House Minority Leader Kevin McCarthy (R-CA) is having a terrible week. On the heels of leaked audio recordings in which he had pledged to other Republican leaders that he would ask former President Donald Trump to resign (he never did), New York Times reporters Alexander Burns and Jonathan Martin leaked further audio dated January 10, 2021 in which McCarthy and GOP second-in-command Steve Scalise (R-LA) acknowledge the grave threat that radical elements of their party pose and discuss ways to rein them in.
Specifically, McCarthy and Scalise were concerned that continued comments by extremist members of their caucus could incite violence, even against their own party leadership. They labeled these members as “security risks” while discussing how their incitement could even rise to illegality. The recordings highlight the hypocrisy of the Republican leadership, which privately acknowledged the dangers the radicals posed and pledged to take action against them, yet later publicly backed down and sided with the far-right faction in order to retain their loyalty.
The GOP leaders named names among their chief concerns, all of whom supported Trump’s efforts to overturn the election. At the top of their list were Reps. Matt Gaetz (R-FL) and Mo Brooks (R-AL). Gaetz had appeared on television attacking anyone critical of Trump, with a specific focus on Rep. Liz Cheney (R-WY), who had already been the target of threats and abuse by Trump’s supporters for her sharp criticisms of the former president. Brooks had given an incendiary speech during the rally at the Ellipse and infamously was reported to have worn body armor to it.

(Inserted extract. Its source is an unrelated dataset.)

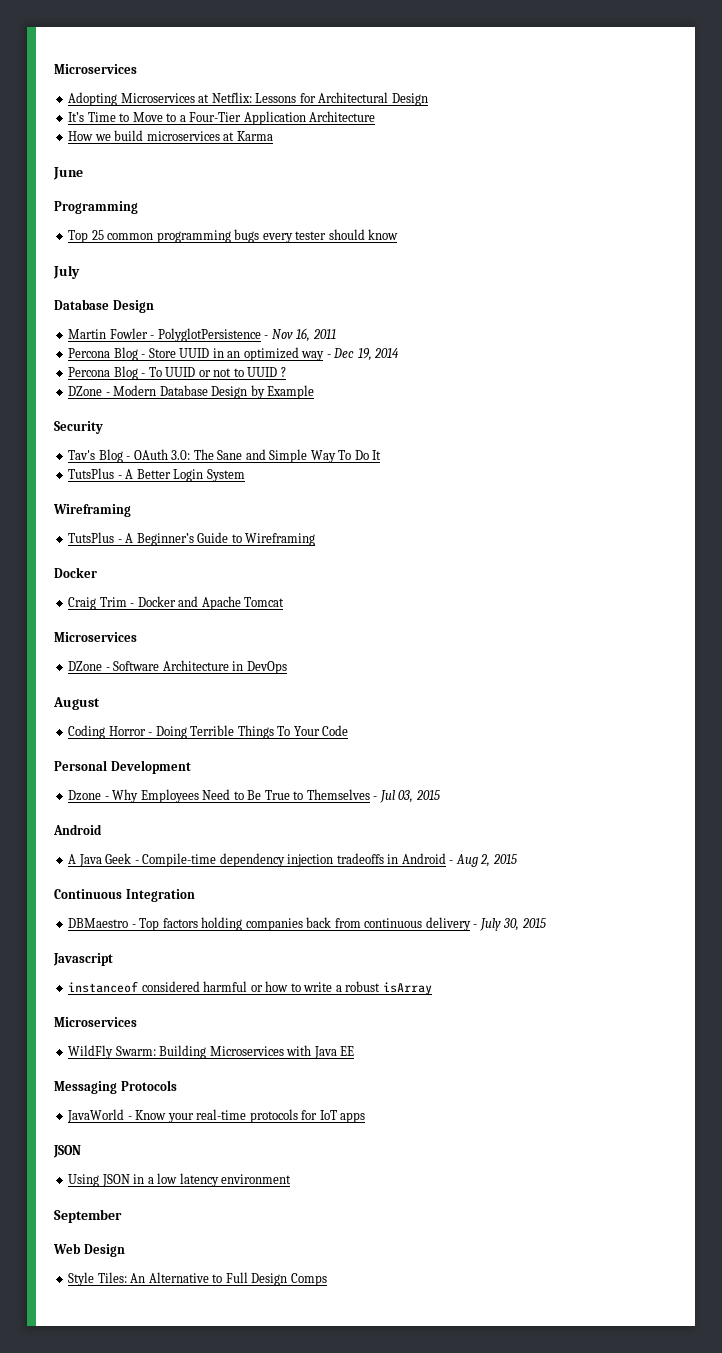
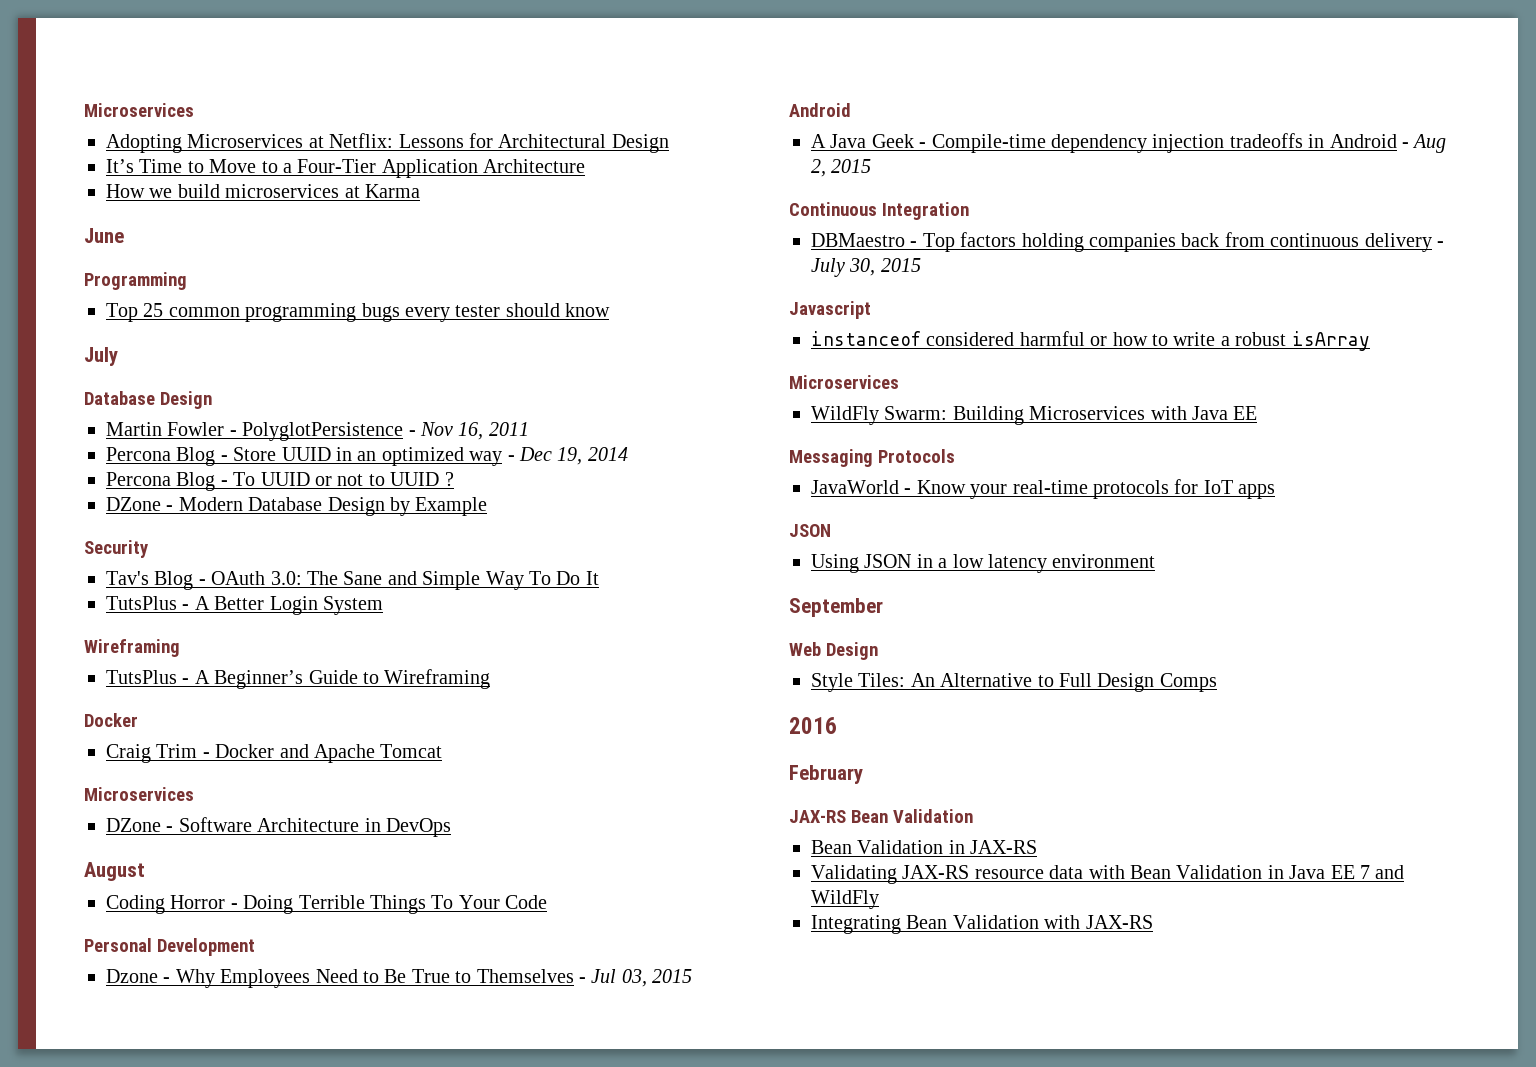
(327, 1279) none -> [789,717,837,734] [789,765,863,784] [789,809,973,823] [811,840,1038,854] [811,865,1405,884] [811,890,879,909] [811,915,1153,934] // 2016 // February // JAX-RS Bean Validation // Bean Validation in JAX-RS // Validating JAX-RS resource data with Bean Validation in Java EE 7 and WildFly // Integrating Bean Validation with JAX-RS

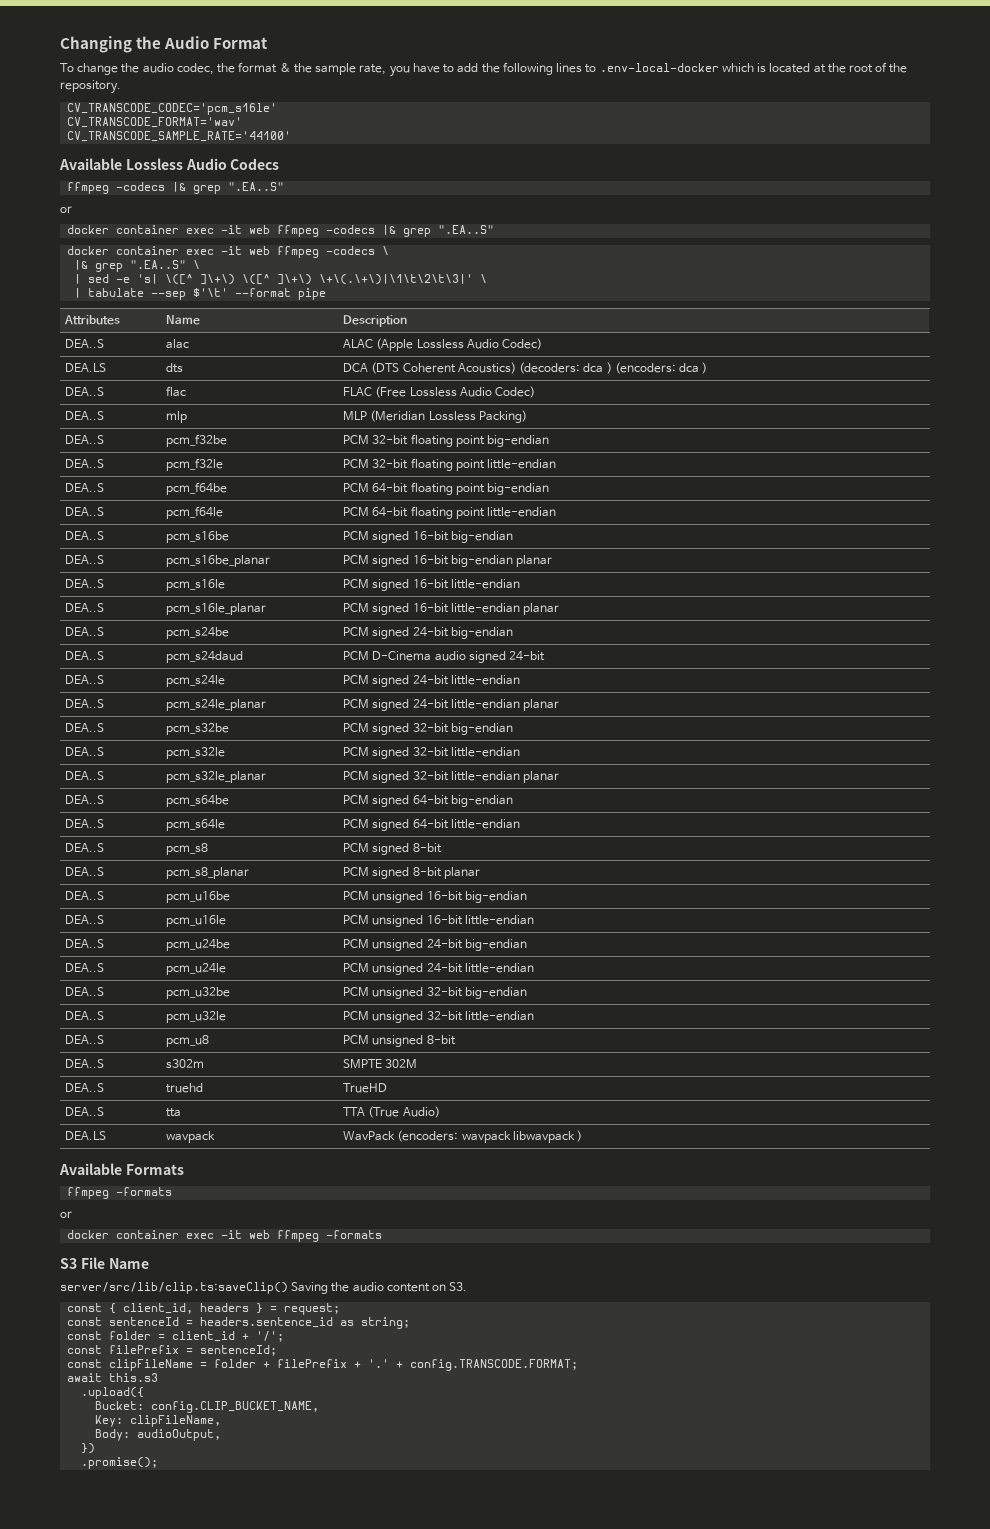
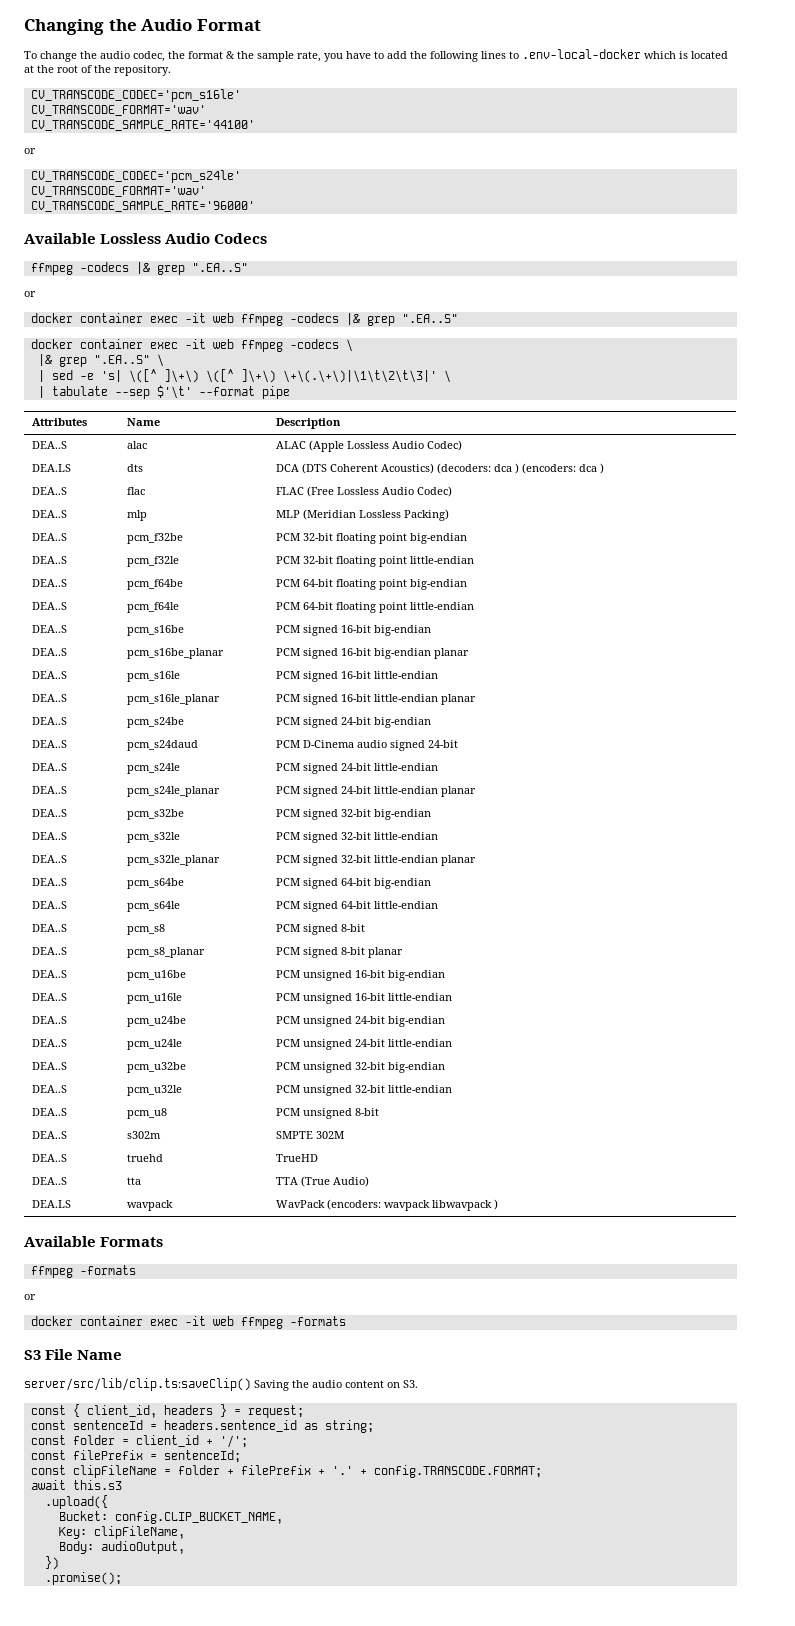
(292, 136) none -> [24,148,36,154] [30,170,241,183] [30,186,206,197] [30,201,255,212] // or // CV_TRANSCODE_CODEC='pcm_s24le' // CV_TRANSCODE_FORMAT='wav' // CV_TRANSCODE_SAMPLE_RATE='96000'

“He’s putting people in jeopardy,” McCarthy said of Gaetz. “And he doesn’t need to be doing this. We saw what people would do in the Capitol, you know, and these people came prepared with rope, with everything else.” Scalise added, “It’s potentially illegal what he’s doing.”
Brooks had told the rally-goers on January 6 that it was “the day American patriots start taking down names and kicking ass.” And McCarthy had taken note of the speech, even while indicating concern over what former president Trump had said. “You think the president deserves to be impeached for his comments?” McCarthy asked on the call. “That’s almost something that goes further than what the president said.”
The GOP House leadership concerns covered other members whose comments were highly inflammatory, such as Reps. Lauren Boebert (R-CO) and Barry Moore (R-AL). McCarthy said, “The country is too crazy. I do not want to look back and think we caused something or we missed something and someone got hurt. I don’t want to play politics with any of that.” He emphasized, “Our members have got to start paying attention to what they say, too, and you can’t put up with that shit.”
But play politics and put up is precisely what McCarthy then did. While McCarthy did plead the next day with his caucus members not to “incite” but rather to “respect one another,” he later went on to stand by some of the most extreme among them, including Reps. Marjorie Taylor Greene (R-GA) and Paul Gosar (R-AZ), who had been removed from committee assignments for advocating violence against Democrats. McCarthy, in need of their votes to eventually win the speakership, pledged to reinstate them to their committees if the Republicans retake the House in November.
The reaction to the audio recordings from the far-right has been decidedly negative. On Fox News, Tucker Carlson called McCarthy “a puppet of the Democrats” after reporting on the new audio tape. He described McCarthy as “a man who, in private, turns out sounds like an MSNBC contributor.” Rep. Gaetz issued a blistering statement referring to McCarthy’s and Scalise’s “sniveling calls with Liz Cheney” and labeled it “the behavior of weak men, not leaders.”
McCarthy may discover that his relationship with the far-right of his party is now irreparable, especially as more evidence emerges of his true views about some of his fellow Republicans. If he cannot hope to win their support, he may ultimately calculate that they are no longer worth protecting. This would by no means be a principled move; if McCarthy is known for anything, it is his willingness to place his own political ambitions above his scant principles. As bad facts mounts around the radicals’ deeper involvement in the conspiracy to overturn the election, McCarthy may figure he is better off throwing at least some of them under the bus, especially while there’s still time for other Republicans to step in to represent their districts.
Then again, that would take a bit of courage—something else McCarthy is not considered to possess in large measure.
If nothing else happens today to raise my spirits, opening my phone to read "Lordy, there are more tapes!" tops them all!! Thank you for that boost!
I loved, "This would by no means be a principled move; if McCarthy is known for anything, it is his willingness to place his own political ambitions above his scant principles. . . . Then again, that would take a bit of courage—something else McCarthy is not considered to possess in large measure." All so true, if understated.